The Medicare enrollment process is fraught with complicated choices -- but one big decision could be made for you automatically by a health insurance company if you are not on your toes.

A little known rule allows some health insurance companies to automatically sign people up for Medicare Advantage plans -- the managed care alternative to traditional Medicare.
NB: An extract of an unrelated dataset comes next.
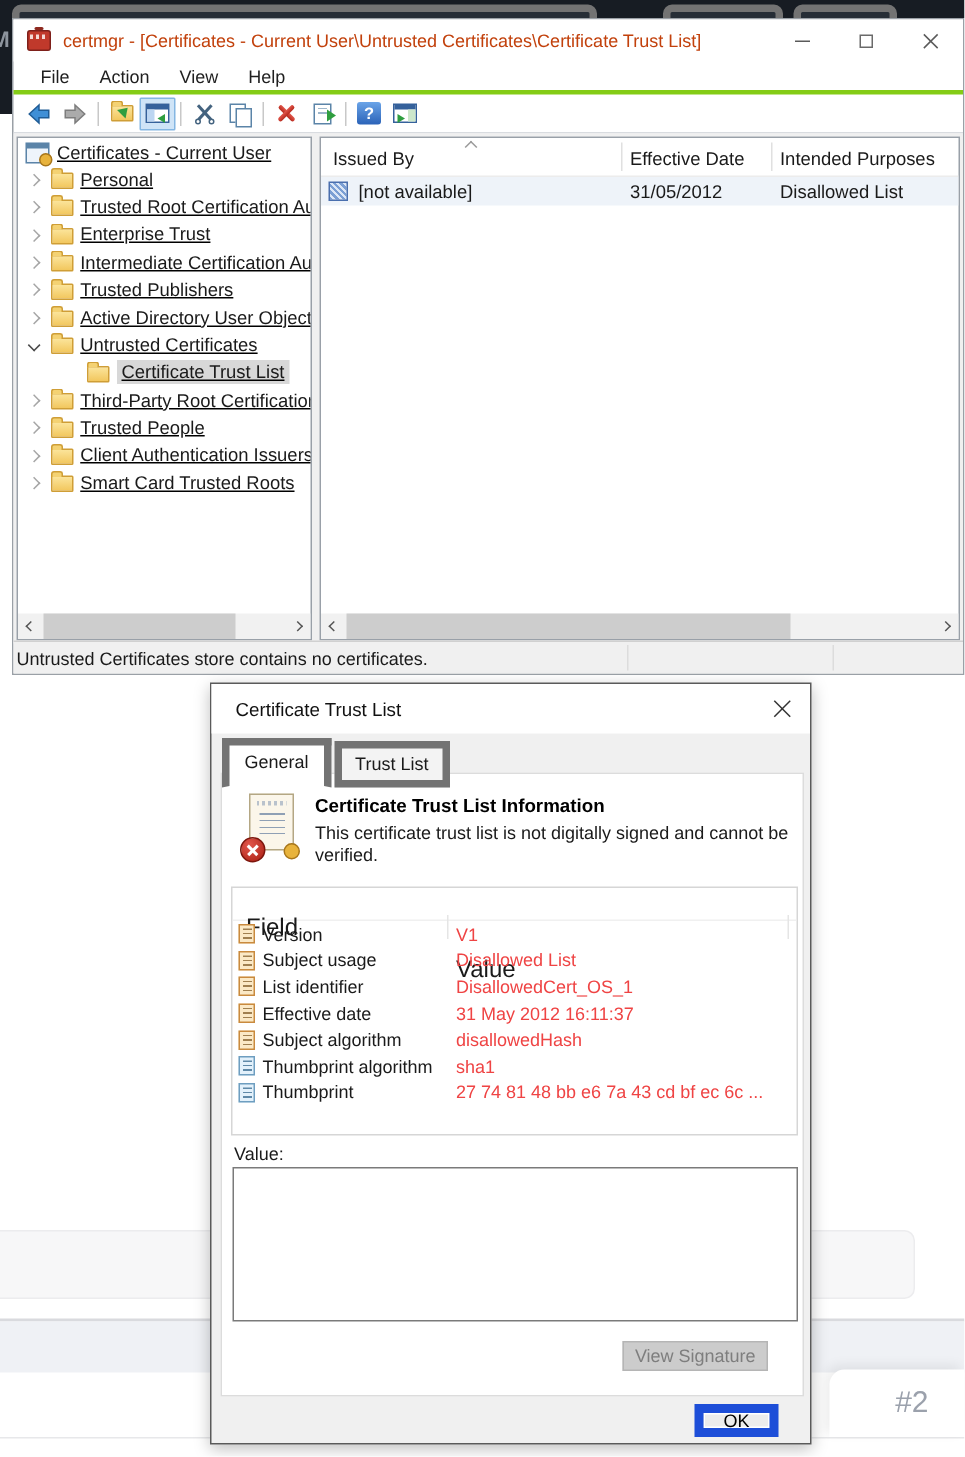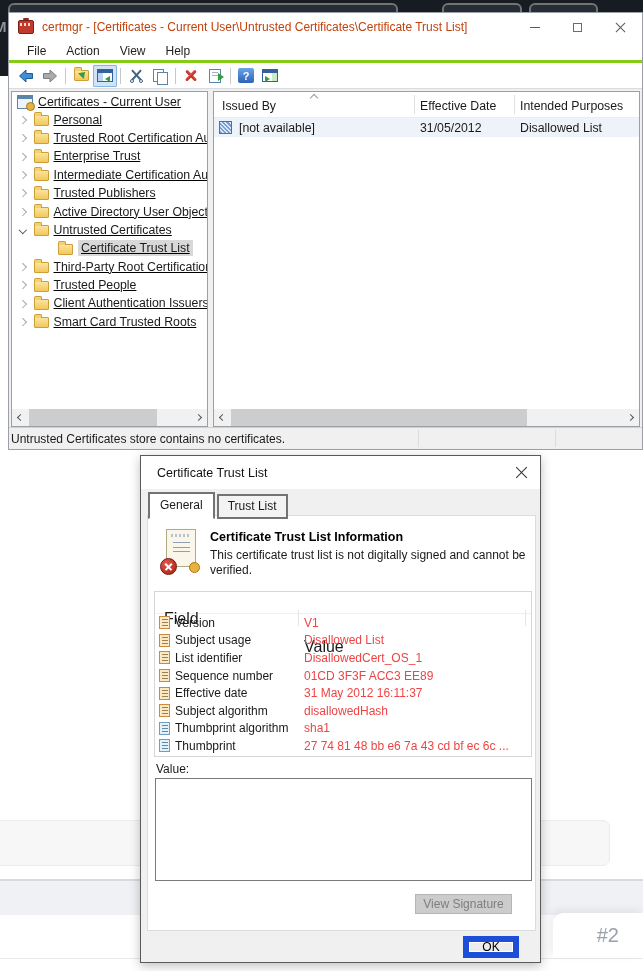"General" .tab { border: 2px solid #737373 -> 5px solid #737373 }
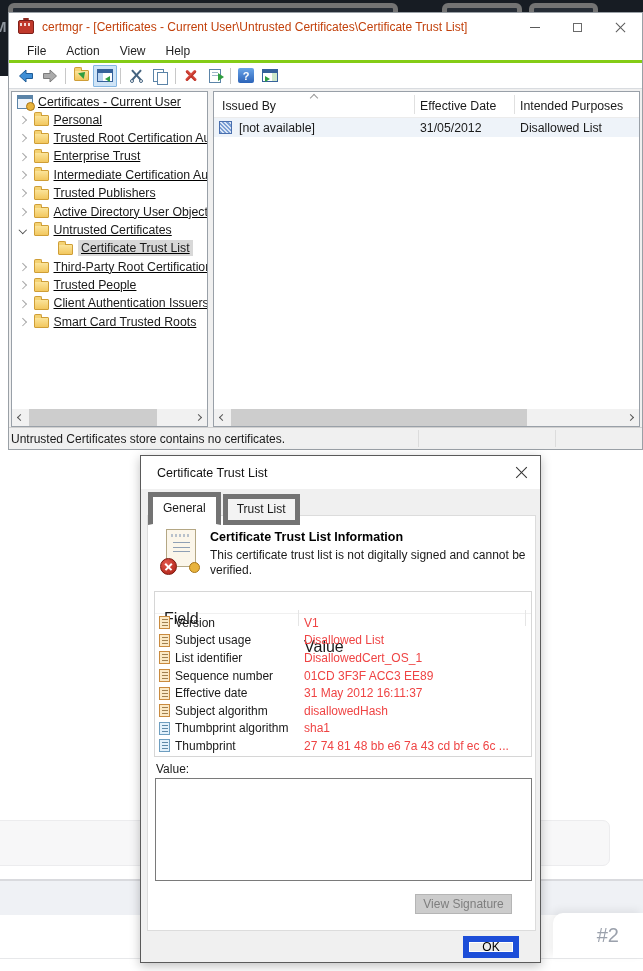"Sequence number" div.frow { html: <div> <span></span> <span>Sequence number</span> <span>01CD 3F3F ACC3 EE89</span> </div> -> none }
Under so-called seamless conversion, an insurer can seek permission
from the Centers for Medicare & Medicaid (CMS) to auto-enroll members of its non-Medicare insurance plans when they reach 65, the age of Medicare eligibility.

Auto-enrollment might be convenient, but it short circuits one of the most important choices to be made when signing up for Medicare -- whether to go with traditional fee-for-service Medicare, or an Advantage plan.

Advantage plans offer some cost saving and usually include prescription drug coverage. But the majority of Medicare enrollees use traditional Medicare. And thorough shopping for an Advantage plan requires a careful review of the networks of health providers and prescription drug coverage to make sure they are the best fit for an individual's health needs.

Congress gave the green light for seamless conversion enrollment in 1997, and CMS established rules to allow them in 2005. Health insurance companies can seek permission to carry out seamless conversions of members of their individual, public exchange or Medicaid managed care plans.

Medicare has not released information on the prevalence of seamless conversion. But the practice is drawing scrutiny from consumer advocate groups, who are pushing for more transparency from CMS on the companies and locations where the process has been approved.

"It flew under the radar for quite a long time, and it's just beginning to gain more attention," said Gretchen Jacobson, associate director of the program on Medicare Policy at the Kaiser Family Foundation.

A Medicare spokesman said data will be released later this year indicating which insurance companies are doing seamless conversion, and where. CMS also is "refining" its procedures for processing seamless conversion applications from insurance companies.

Some advocates also are urging CMS to strengthen the rules on notifications that must be sent to enrollees who find themselves automatically signed up in an Advantage plan. The current rules require insurance companies only to provide a notification of enrollment by mail 60 days prior to seamless conversion. The notification must include clear information on how to opt out before coverage begins. But mailboxes typically overflow with Medicare marketing pitches around one's 65th birthday, making it easy to miss a notice of seamless
conversion.

"Our preference would be that the process requires an active choice, that you must respond to an invitation for a seamless enrollment," said Joe Baker, president of the Medicare Rights Center, a consumer advocacy organization.